10/06/2011

minha primeira namorada

By Troche


Minha primeira namorada era três anos mais velha do que eu, e já sabia ler, enquanto eu ainda riscava, com letra tremida, meu nome, o nome da professora, da diretora, numa folha chaméx com pontilhados roxos, cheirando à álcool. 

Minha primeira namorada era da turma dos grandes. Os grandes tinham um recreio barulhento e cinco minutos mais curto que o nosso, e eu não entendia porque o recreio deles era mais curto, se eles eram os grandes. Porque os grandes, na minha cabeça, precisavam ter um recreio mais demorado, mais longo, e os pequenos, claro, mais curto. Mas minha lógica primária, desde sempre, nunca teve nada a ver com a lógica da escola. E além de tudo, os grandes eram cheios de privilégios, podiam andar de bicicleta do outro lado da cidade, alcançar prateleiras, rir de umas piadas esquisitas, chutar bola no campinho ao pé da serra até quase escurecer. Não fazia sentido essa restrição, mas eu não falava dessas coisas, guardava para mim. 
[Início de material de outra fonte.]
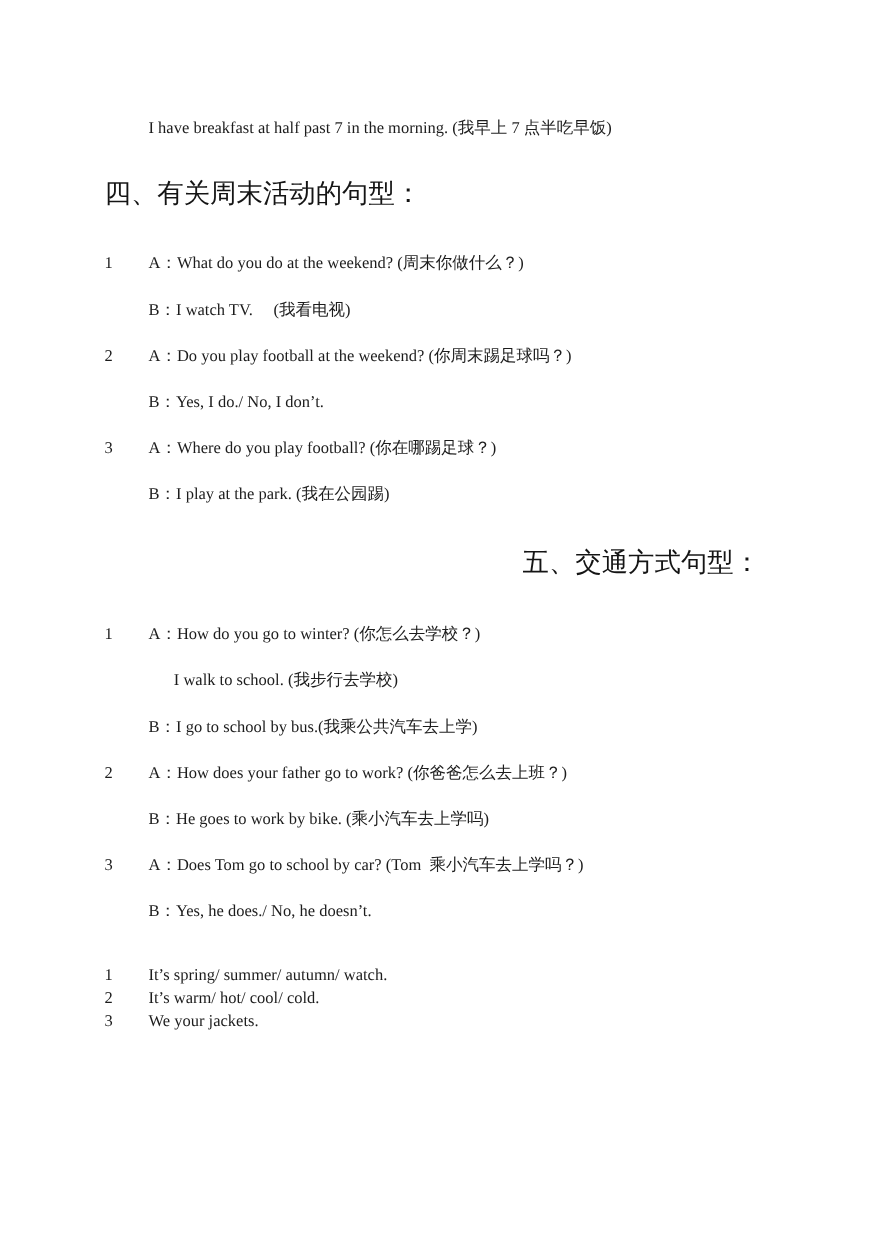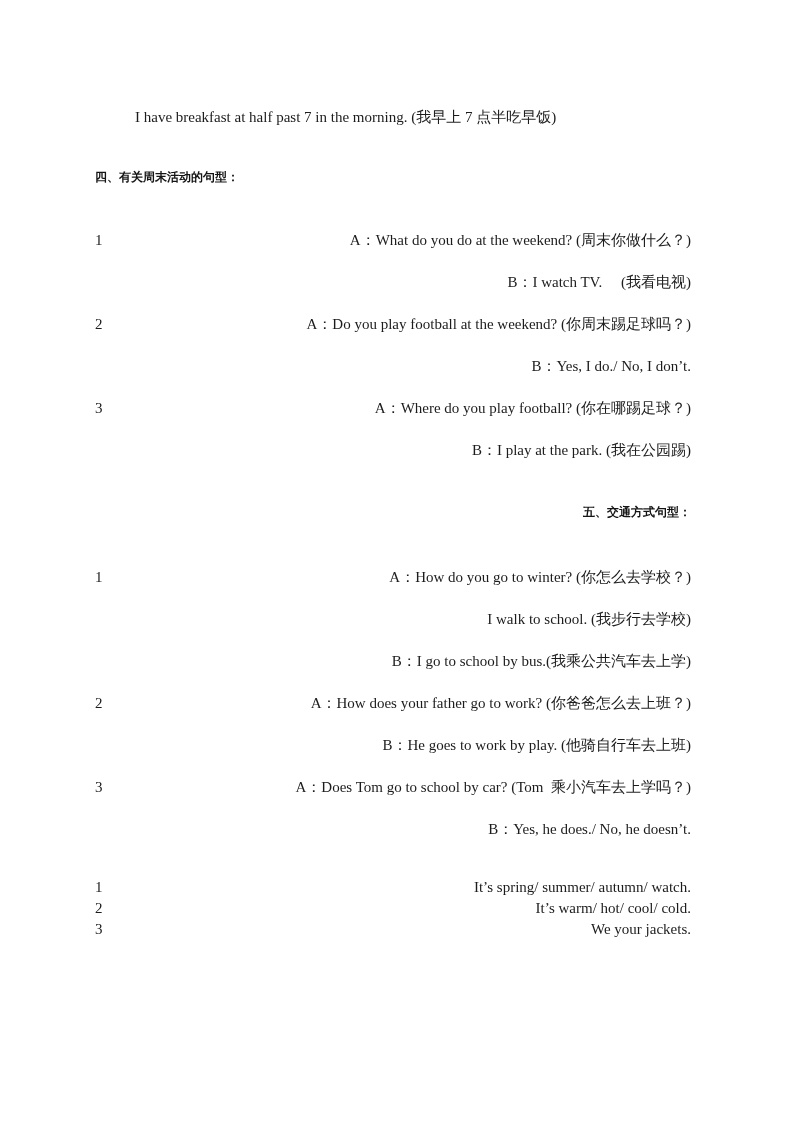--- a/index.html
+++ b/index.html
@@ -16,41 +16,41 @@
   }
   .content { padding-left: 95px; padding-right: 36px; }
   .intro {
     margin-top: 107px;
     padding-left: 40px;
     line-height: 21px;
     white-space: pre-wrap;
   }
   .heading {
     font-family: "Liberation Sans", "DejaVu Sans", sans-serif;
-    font-weight: 700;
-    font-size: 12px;
+    font-weight: 400;
+    font-size: 24px;
     line-height: 28px;
     color: #141414;
   }
   .sec-weekend .heading   { margin-top: 35px; }
   .sec-weekend .rows      { margin-top: 28px; }
   .sec-transport .heading { margin-top: 27px; text-align: right; }
   .sec-transport .rows    { margin-top: 30px; }
   .sec-seasons .heading   { margin-top: 23px; }
   .sec-seasons .rows      { margin-top: 27px; }
   .row {
     display: flex;
     align-items: baseline;
     height: 42px;
     line-height: 42px;
     white-space: pre-wrap;
   }
   .compact .row { height: 21px; line-height: 21px; }
   .num { flex: 0 0 40px; }
-  .text { flex: 1 1 auto; text-align: right; }
+  .text { flex: 1 1 auto; }
   .indent2 { padding-left: 23px; }
 </style>
 </head>
 <body>
 
 <div class="page">
   <div class="content">
 
     <div class="intro">I have breakfast at half past 7 in the morning. (我早上 7 点半吃早饭)</div>
 
@@ -98,21 +98,21 @@
         <div class="row">
           <span class="num"></span>
           <span class="text">B：I go to school by bus.(我乘公共汽车去上学)</span>
         </div>
         <div class="row">
           <span class="num">2</span>
           <span class="text">A：How does your father go to work? (你爸爸怎么去上班？)</span>
         </div>
         <div class="row">
           <span class="num"></span>
-          <span class="text">B：He goes to work by play. (他骑自行车去上班)</span>
+          <span class="text">B：He goes to work by bike. (乘小汽车去上学吗)</span>
         </div>
         <div class="row">
           <span class="num">3</span>
           <span class="text">A：Does Tom go to school by car? (Tom  乘小汽车去上学吗？)</span>
         </div>
         <div class="row">
           <span class="num"></span>
           <span class="text">B：Yes, he does./ No, he doesn’t.</span>
         </div>
       </div>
Também não falava para a minha primeira namorada que ela era minha primeira namorada. Porque, afinal, ela era da turma dos grandes, e eu era da turma dos pequenos. E quem era da turma dos grandes andava com a turma dos grandes, quem era da turma dos pequenos andava com a turma dos pequenos. Se a professora pegasse a gente brincando com a turma dos grandes, era castigo na certa. E mesmo fora da escola, no futebol, por exemplo, a gente não podia jogar com a turma dos grandes, senão, talvez, encarnando a entidade metafísica e fantasmagórica do café-com-leite, cujos gols não valiam. E não há nada mais metafísico e fantasmagórico do que gols que não valem. É como estar em um absoluto estado de impedimento. Com a bandeirinha carimbada na testa. 
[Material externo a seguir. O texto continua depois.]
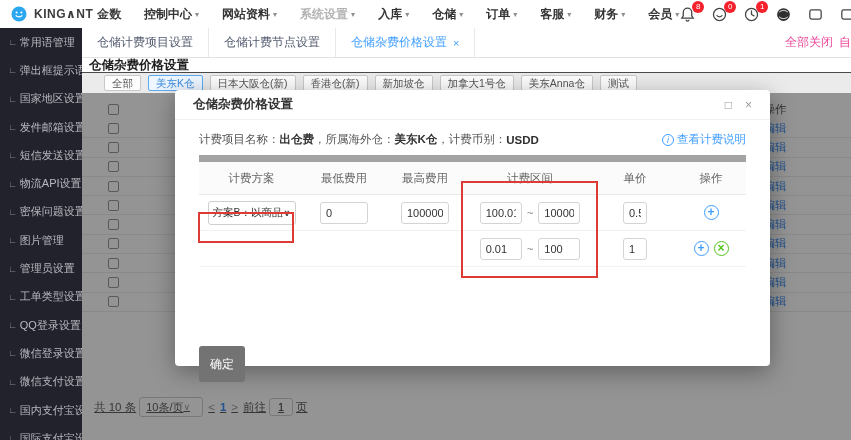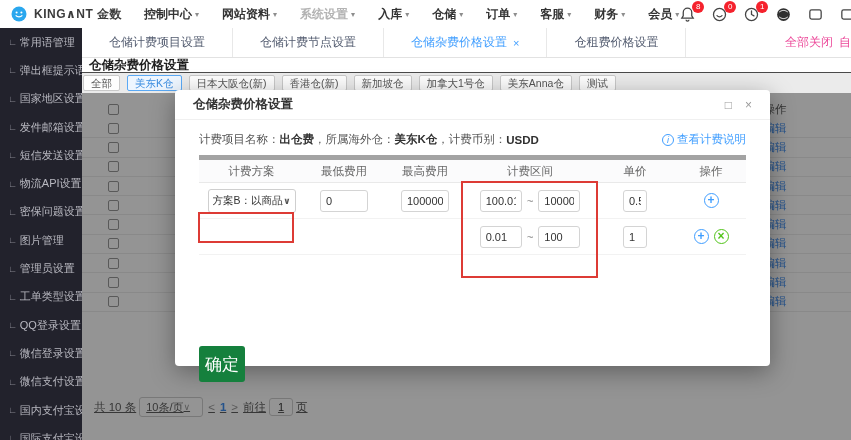--- a/index.html
+++ b/index.html
@@ -23,29 +23,29 @@
 
   
   .sidebar { position:absolute; left:0; top:28px; width:82px; height:412px; background:#22222c; overflow:hidden; }
   .side-item { height:28.3px; display:flex; align-items:center; padding-left:8px; font-size:11px;
     color:#b9b9c1; white-space:nowrap; overflow:hidden; cursor:pointer; }
   .side-item .tree { color:#84848e; margin-right:3px; font-size:9px; }
 
   
   .main { position:absolute; left:82px; top:28px; right:0; bottom:0; background:#fff; }
   .tabbar { height:30px; display:flex; align-items:stretch; border-bottom:1px solid #e2e2e2; background:#fff; }
-  .tab { display:flex; align-items:center; padding:0 27px; font-size:12px; color:#515a6e;
+  .tab { display:flex; align-items:center; padding:0 15px; font-size:12px; color:#515a6e;
     border-right:1px solid #e8e8e8; cursor:pointer; white-space:nowrap; }
   .tab.active { color:#409eff; }
   .tab .close { margin-left:6px; color:#409eff; font-size:11px; }
   .tabbar-right { margin-left:auto; display:flex; align-items:center; gap:6px; font-size:12px;
     color:#ec4899; white-space:nowrap; overflow:hidden; }
   .page-heading { height:15px; line-height:15px; font-size:12.5px; font-weight:bold; color:#1f1f1f;
     padding-left:7px; border-bottom:1px solid #4a4a4a; }
-  .filter-band { height:20px; background:#ebebeb; display:flex; align-items:center; padding-left:1px; gap:7px; }
+  .filter-band { height:20px; background:#ebebeb; display:flex; align-items:center; padding-left:22px; gap:7px; }
   .fbtn { height:16px; line-height:14px; padding:0 7px; font-size:10.5px; background:#fdfdfd;
     border:1px solid #c9c9c9; border-radius:2px; color:#555; cursor:pointer; white-space:nowrap; }
   .fbtn.selected { background:#eef6ff; border-color:#5aa9f5; color:#3c8de0; }
 
   .content-body { position:absolute; left:0; right:0; top:65px; bottom:0; background:#fff; overflow:hidden; }
   .bg-table { margin-top:6px; }
   .bg-hrow { height:20px; display:flex; align-items:center; font-size:11.5px; color:#5a5a5a; }
   .bg-row { height:19.3px; display:flex; align-items:center; border-bottom:1px solid #ececec; font-size:11.5px; }
   .cb { width:11px; height:11px; border:1px solid #9a9a9a; background:#fff; border-radius:2px; margin-left:26px; flex:none; }
   .act { margin-left:auto; margin-right:56px; width:40px; text-align:center; }
@@ -68,39 +68,39 @@
   .modal-title { font-size:12.5px; font-weight:bold; color:#333; }
   .win-controls { margin-left:auto; display:flex; gap:13px; color:#9a9a9a; font-size:12px; }
   .win-controls span { cursor:pointer; }
   .modal-body { padding:0 24px; position:relative; height:246px; }
   .info-row { padding-top:12px; display:flex; align-items:center; font-size:11.5px; color:#555; }
   .info-row b { color:#303030; }
   .help-link { margin-left:auto; color:#409eff; display:flex; align-items:center; gap:3px; cursor:pointer; }
   .info-icon { width:12px; height:12px; border-radius:50%; border:1px solid #409eff; color:#409eff;
     font-size:9px; line-height:11px; text-align:center; font-style:italic; }
   .fee-table { margin-top:8px; font-size:11.5px; }
-  .ft-head { display:flex; height:28px; align-items:center; background:#fbfbfc;
-    border-top:5px solid #a3a3a3; border-bottom:1px solid #e9e9e9; color:#666; }
+  .ft-head { display:flex; height:40px; align-items:center; background:#fbfbfc;
+    border-top:7px solid #a3a3a3; border-bottom:1px solid #e9e9e9; color:#666; }
   .ft-row { display:flex; height:36px; align-items:center; border-bottom:1px solid #f2f2f2; }
   .cell { display:flex; align-items:center; justify-content:center; flex:none; gap:5px; }
   .c1{width:105px}.c2{width:80px}.c3{width:82px}.c4{width:128px}.c5{width:82px}.c6{width:70px}
   .select-box { width:88px; height:24px; border:1px solid #cfcfcf; border-radius:3px; background:#fff;
     display:flex; align-items:center; padding:0 4px; font-size:10.5px; color:#333; cursor:pointer; }
   .select-box .stext { overflow:hidden; white-space:nowrap; }
   .select-box .scaret { margin-left:auto; font-size:9px; color:#555; font-weight:bold; }
   .ti { height:22px; border:1px solid #d4d4d4; border-radius:3px; font-size:11px; padding:0 5px;
     color:#333; font-family:inherit; }
   .iw50{width:48px}.iw44{width:42px}.iw40{width:24px}
   .tilde { color:#888; }
   .ic-circle { width:15px; height:15px; border-radius:50%; text-align:center; line-height:13px;
     font-size:12px; font-weight:bold; cursor:pointer; flex:none; }
   .ic-plus { border:1px solid #409eff; color:#409eff; }
   .ic-remove { border:1px solid #52c41a; color:#52c41a; }
-  .confirm-btn { position:absolute; left:24px; top:226px; width:46px; height:36px; background:#15803d;
-    color:#fff; font-size:17px; border-radius:3px; display:flex; align-items:center; justify-content:center;
+  .confirm-btn { position:absolute; left:24px; top:226px; width:46px; height:36px; background:#737373;
+    color:#fff; font-size:12px; border-radius:3px; display:flex; align-items:center; justify-content:center;
     cursor:pointer; }
   .redbox { position:absolute; border:2px solid #dd3b35; z-index:20; pointer-events:none; }
   .red1 { left:23px; top:92px; width:96px; height:31px; }
   .red2 { left:286px; top:61px; width:137px; height:97px; }
 </style>
 </head>
 <body>
 
 <div class="app">
 
@@ -261,23 +261,20 @@
     <div class="tabbar">
       <div class="tab">
           <span>仓储计费项目设置</span>
         </div>
       <div class="tab">
           <span>仓储计费节点设置</span>
         </div>
       <div class="tab active">
           <span>仓储杂费价格设置</span>
           <span class="close">×</span>
-        </div>
-      <div class="tab">
-          <span>仓租费价格设置</span>
         </div>
       <div class="tabbar-right">
         <span>全部关闭</span>
         <span>自</span>
       </div>
     </div>
 
     <div class="page-heading">仓储杂费价格设置</div>
 
     <div class="filter-band">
Eu me sentia desse jeito com a minha primeira namorada. Eu a namorava, mas eu era um namorado café-com-leite. Não podia brincar com ela, não podia levá-la na minha casa para assistir Pica-pau comigo, para escalar as grades da Igreja Velha, para fazer bolinha de papel e saliva e jogar no teto. Não podia fazer nada, apenas guardar o segredo e prosseguir namorando. 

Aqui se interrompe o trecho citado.